**Required work**.
Every line in the records below that holds the word "size" is to be copied.

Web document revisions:

———

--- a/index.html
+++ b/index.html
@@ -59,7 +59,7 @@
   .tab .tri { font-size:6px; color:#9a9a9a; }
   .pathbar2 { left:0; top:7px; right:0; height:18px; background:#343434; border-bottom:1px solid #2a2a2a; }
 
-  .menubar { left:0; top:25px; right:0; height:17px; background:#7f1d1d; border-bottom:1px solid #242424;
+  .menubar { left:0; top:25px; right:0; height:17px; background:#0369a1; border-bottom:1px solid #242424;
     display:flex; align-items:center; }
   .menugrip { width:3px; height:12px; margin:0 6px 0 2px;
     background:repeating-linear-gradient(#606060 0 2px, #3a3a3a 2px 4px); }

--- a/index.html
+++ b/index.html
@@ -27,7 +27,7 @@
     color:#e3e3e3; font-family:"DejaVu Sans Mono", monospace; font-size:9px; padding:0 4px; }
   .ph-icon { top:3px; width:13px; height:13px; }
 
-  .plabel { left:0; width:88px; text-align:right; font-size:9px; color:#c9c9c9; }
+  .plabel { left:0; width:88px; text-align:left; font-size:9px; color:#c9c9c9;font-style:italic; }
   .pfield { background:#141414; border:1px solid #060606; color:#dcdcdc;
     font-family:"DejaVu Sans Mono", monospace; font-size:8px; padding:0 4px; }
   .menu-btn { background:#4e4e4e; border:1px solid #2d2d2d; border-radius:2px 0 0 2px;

———

**Result of the exercise**.
   .tab .tri { font-size:6px; color:#9a9a9a; }
     color:#e3e3e3; font-family:"DejaVu Sans Mono", monospace; font-size:9px; padding:0 4px; }
-  .plabel { left:0; width:88px; text-align:right; font-size:9px; color:#c9c9c9; }
+  .plabel { left:0; width:88px; text-align:left; font-size:9px; color:#c9c9c9;font-style:italic; }
     font-family:"DejaVu Sans Mono", monospace; font-size:8px; padding:0 4px; }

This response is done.